China’s central bank cut its benchmark lending rates by 25 basis points on Monday, as the government seeks to stimulate the country’s flagging economy. The People’s Bank of China (PBOC) announced that the one-year loan prime rate (LPR) has been reduced to 3.1%, while the five-year LPR has been lowered to 3.6%.
The one-year LPR is a key rate influencing corporate and most household loans, while the five-year LPR serves as a reference point for mortgage rates. The move was largely anticipated after PBOC Governor Pan Gongsheng hinted at a potential rate cut during a forum in Beijing last week.
Pan also mentioned the possibility of lowering the reserve requirement ratio (RRR) — the amount of cash banks are required to hold in reserve — by an additional 25 to 50 basis points by year-end, depending on the liquidity situation. This would follow last month’s 50-basis-point cut in the RRR, which was aimed at easing financial conditions.
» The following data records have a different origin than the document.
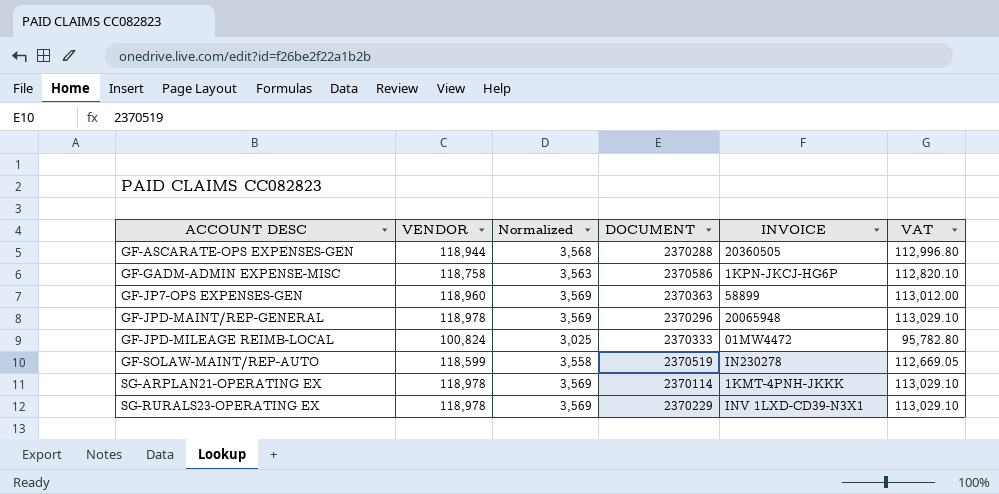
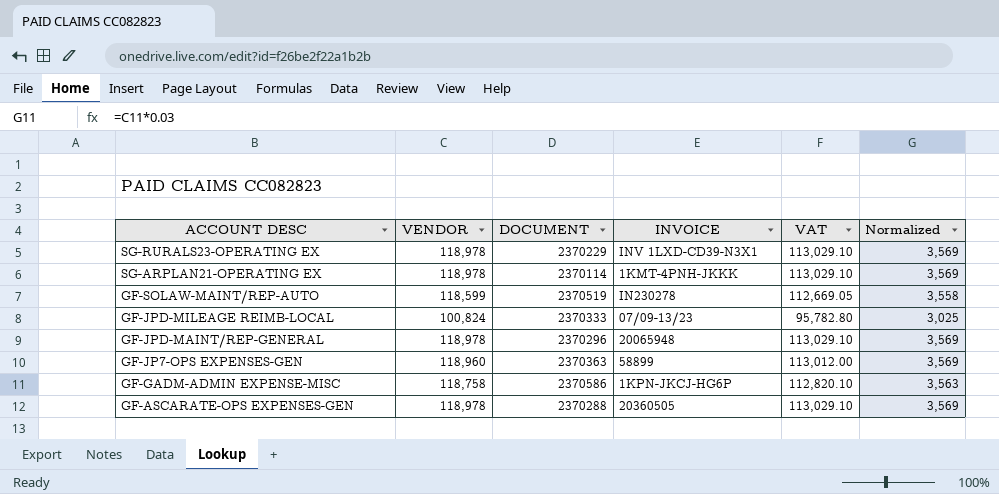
row order: ACCOUNT DESC ascending -> ACCOUNT DESC descending
column Normalized | position: 3 -> 6
GF-JPD-MILEAGE REIMB-LOCAL | INVOICE: 01MW4472 -> 07/09-13/23
GF-ASCARATE-OPS EXPENSES-GEN | VENDOR: 118,944 -> 118,978
GF-ASCARATE-OPS EXPENSES-GEN | VAT: 112,996.80 -> 113,029.10
GF-ASCARATE-OPS EXPENSES-GEN | Normalized: 3,568 -> 3,569

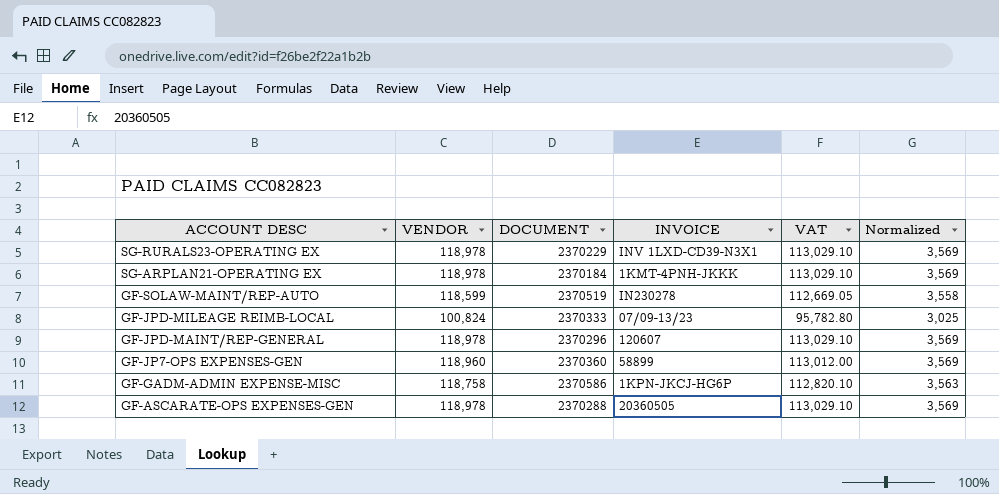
SG-ARPLAN21-OPERATING EX | DOCUMENT: 2370114 -> 2370184
GF-JPD-MAINT/REP-GENERAL | INVOICE: 20065948 -> 120607
GF-JP7-OPS EXPENSES-GEN | DOCUMENT: 2370363 -> 2370360

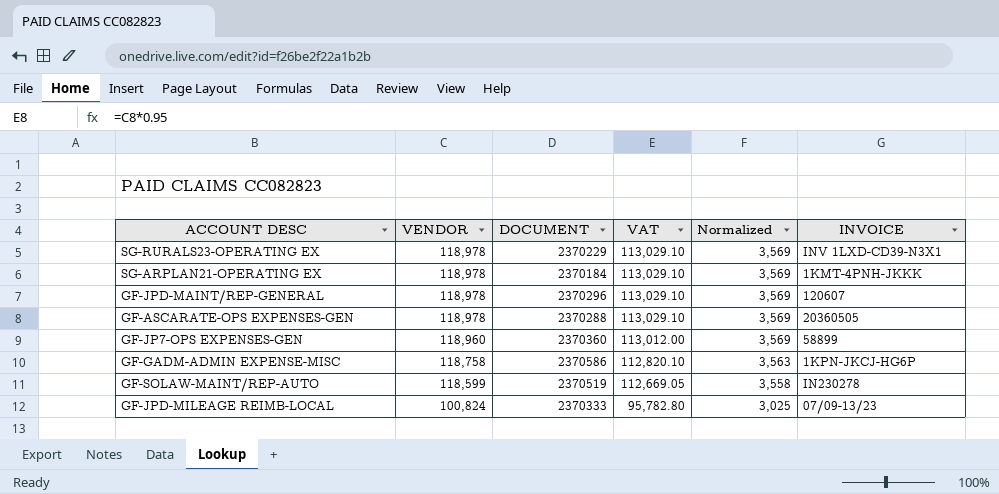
row order: ACCOUNT DESC descending -> VENDOR descending
column INVOICE | position: 4 -> 6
The PBOC has also announced other monetary policy adjustments, including a 20-basis-point reduction in the seven-day reverse repurchase rate and a 30-basis-point cut in the medium-term lending facility rate.
While the rate cuts signal continued monetary stimulus, economists believe that more fiscal support is necessary to address China’s economic challenges. Shane Oliver, head of investment strategy at AMP, noted that while monetary easing is taking place, it is insufficient on its own to significantly boost the economy. “The real issue is a lack of demand, and that’s why fiscal stimulus is so important,” Oliver said.
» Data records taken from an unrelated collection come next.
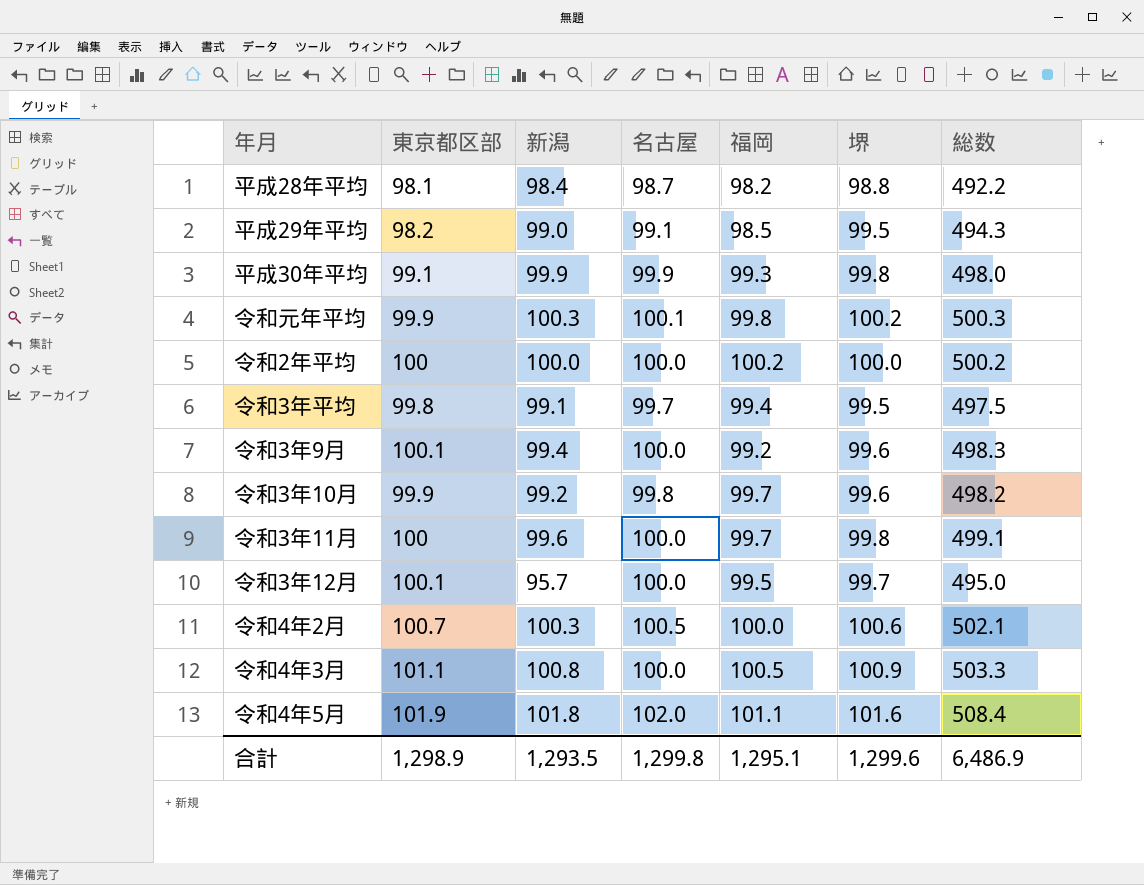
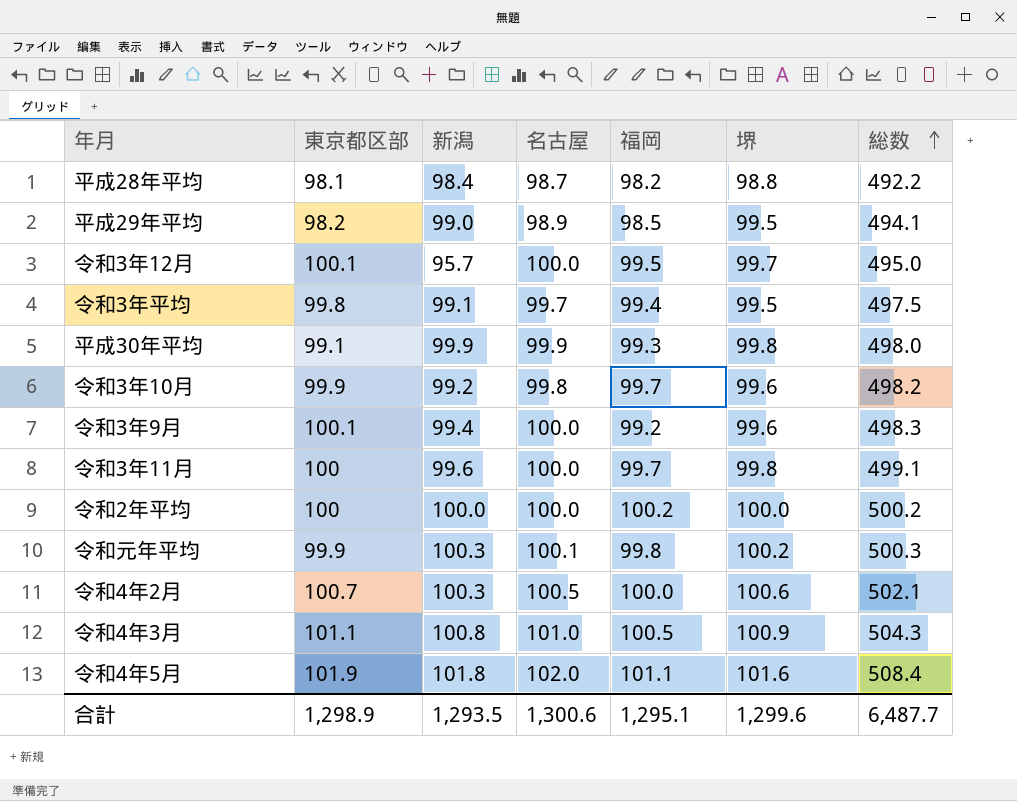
row order: none -> 総数 ascending
平成29年平均 | 名古屋: 99.1 -> 98.9
平成29年平均 | 総数: 494.3 -> 494.1
令和4年3月 | 名古屋: 100.0 -> 101.0
令和4年3月 | 総数: 503.3 -> 504.3
合計 | 名古屋: 1,299.8 -> 1,300.6
合計 | 総数: 6,486.9 -> 6,487.7

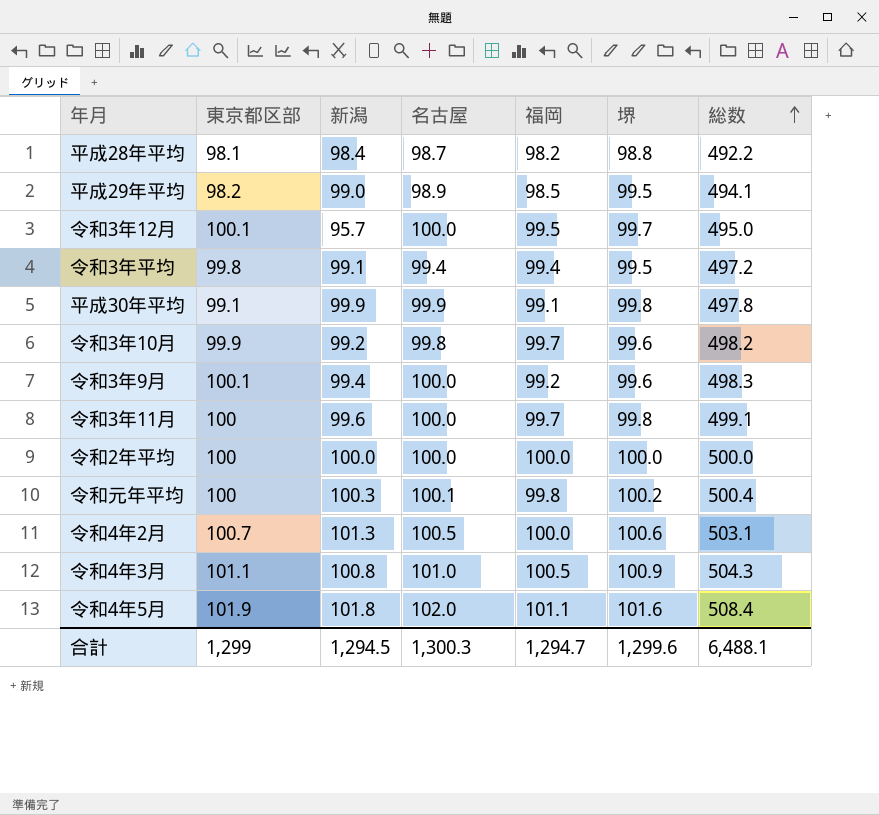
令和3年平均 | 名古屋: 99.7 -> 99.4
令和3年平均 | 総数: 497.5 -> 497.2
平成30年平均 | 福岡: 99.3 -> 99.1
平成30年平均 | 総数: 498.0 -> 497.8
令和2年平均 | 福岡: 100.2 -> 100.0
令和2年平均 | 総数: 500.2 -> 500.0
令和元年平均 | 東京都区部: 99.9 -> 100
令和元年平均 | 総数: 500.3 -> 500.4
令和4年2月 | 新潟: 100.3 -> 101.3
令和4年2月 | 総数: 502.1 -> 503.1
合計 | 東京都区部: 1,298.9 -> 1,299
合計 | 新潟: 1,293.5 -> 1,294.5
合計 | 名古屋: 1,300.6 -> 1,300.3
合計 | 福岡: 1,295.1 -> 1,294.7
合計 | 総数: 6,487.7 -> 6,488.1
Despite recent rate cuts, some analysts argue that real interest rates in China remain too high. Zhiwei Zhang, president and chief economist at Pinpoint Asset Management, expects further rate cuts in 2024 as U.S. Federal Reserve rates begin to decline in comments to CNBC.
The rate cut follows a series of support measures from the PBOC aimed at stabilizing the world’s second-largest economy, which is grappling with a prolonged property sector crisis and sluggish consumer spending. In July, China surprised markets by trimming both its short-term and long-term lending rates.
Recent data, however, suggests a glimmer of hope for the economy. China reported better-than-expected GDP growth of 4.6% year-on-year for the third quarter, with retail sales and industrial production figures for September also exceeding expectations.